Problem description:
Please copy out the entries below exactly, beginning with the line that contains "background: #000000 ->" and ending with the line that contains "html: <span>Nombre de", and include nothing outside that span.

══ Provided information

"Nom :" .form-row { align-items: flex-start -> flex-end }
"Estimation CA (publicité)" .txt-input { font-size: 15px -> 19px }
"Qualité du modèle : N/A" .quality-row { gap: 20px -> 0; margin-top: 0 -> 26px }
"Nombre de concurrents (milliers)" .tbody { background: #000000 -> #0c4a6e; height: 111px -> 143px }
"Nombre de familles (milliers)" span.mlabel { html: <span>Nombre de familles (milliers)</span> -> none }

════
══ Provided information

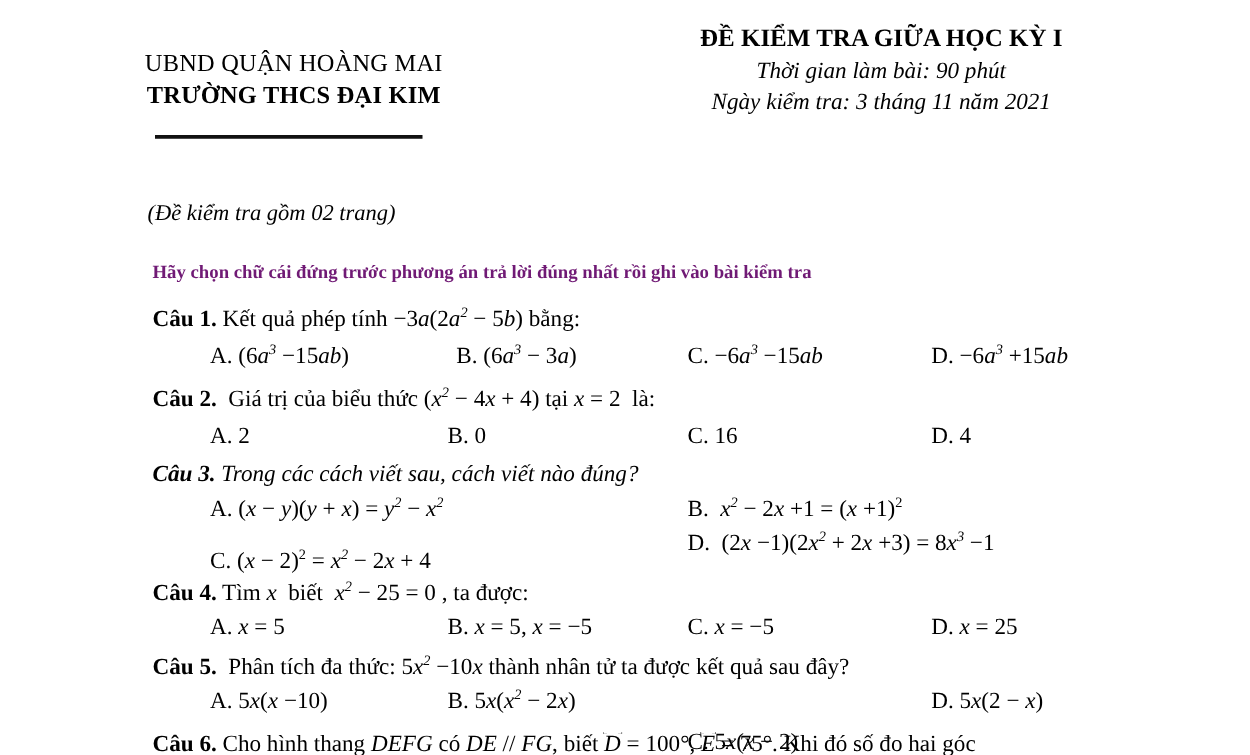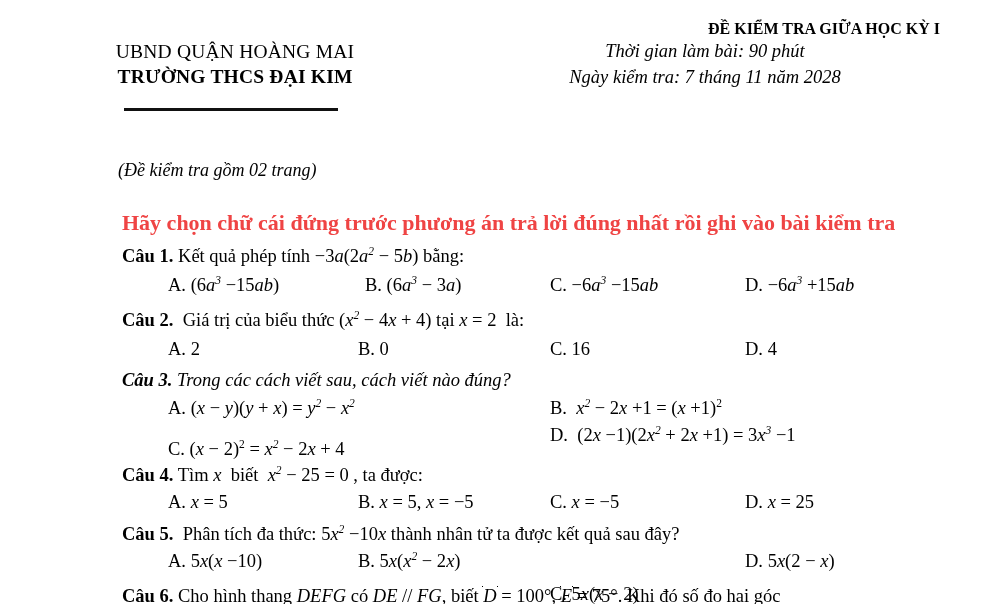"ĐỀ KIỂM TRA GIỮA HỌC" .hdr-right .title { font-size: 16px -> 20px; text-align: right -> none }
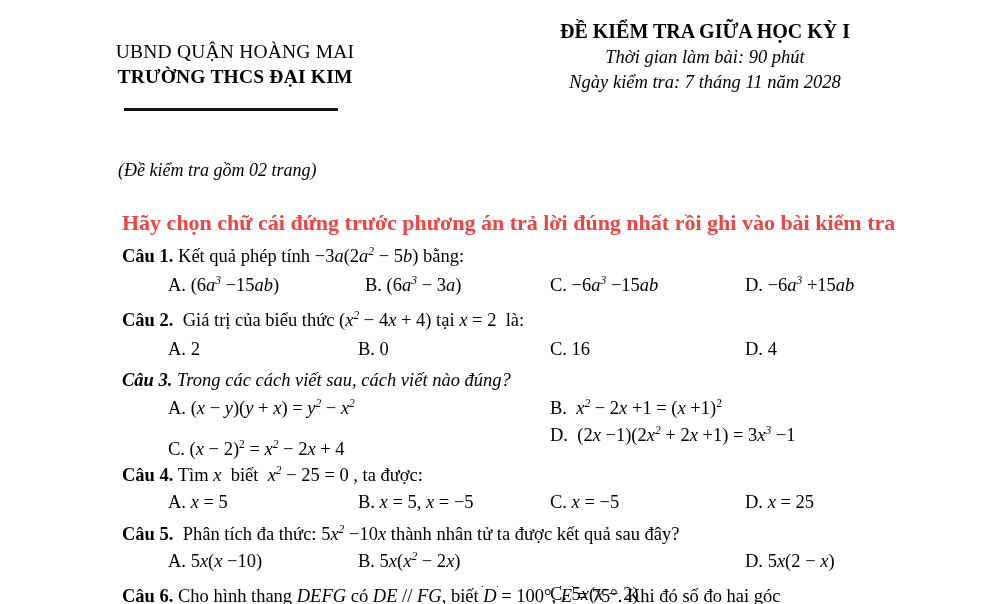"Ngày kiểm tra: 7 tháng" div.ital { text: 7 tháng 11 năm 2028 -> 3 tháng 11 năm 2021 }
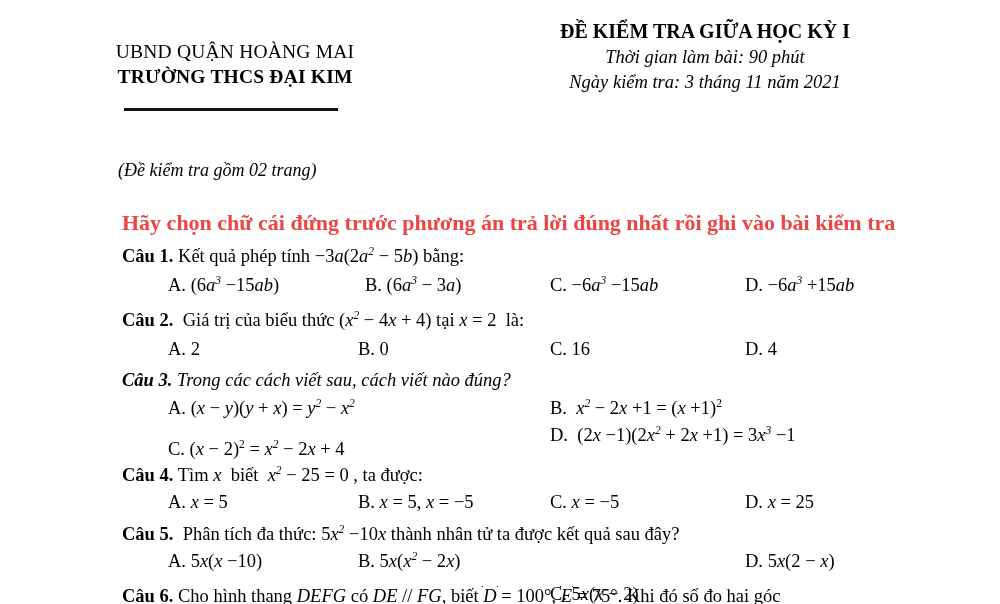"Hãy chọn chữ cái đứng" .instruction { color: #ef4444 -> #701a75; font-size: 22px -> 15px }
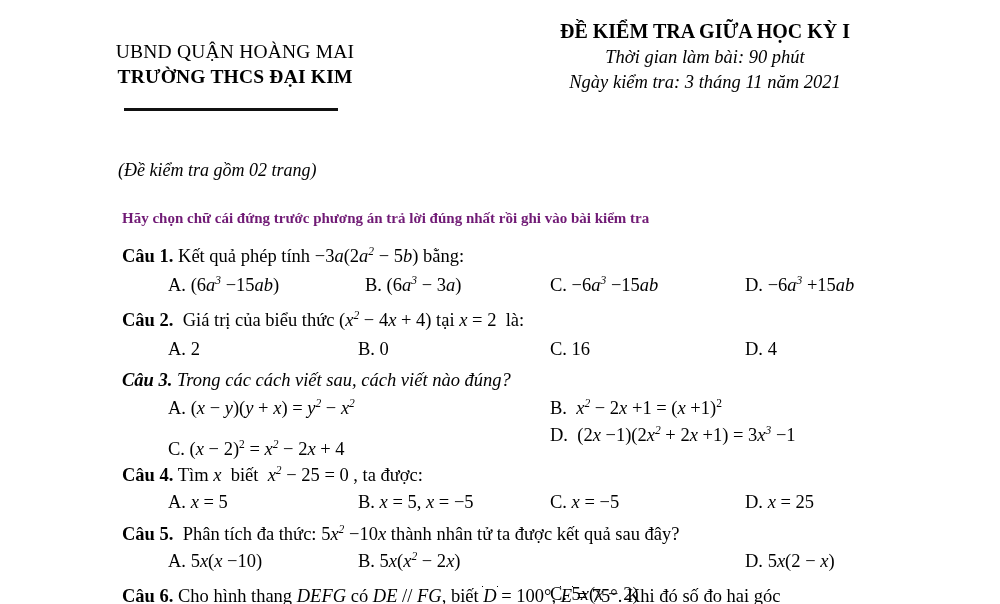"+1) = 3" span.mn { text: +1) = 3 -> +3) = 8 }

════

Result of the exercise:
"Nombre de concurrents (milliers)" .tbody { background: #000000 -> #0c4a6e; height: 111px -> 143px }
"Nombre de familles (milliers)" span.mlabel { html: <span>Nombre de familles (milliers)</span> -> none }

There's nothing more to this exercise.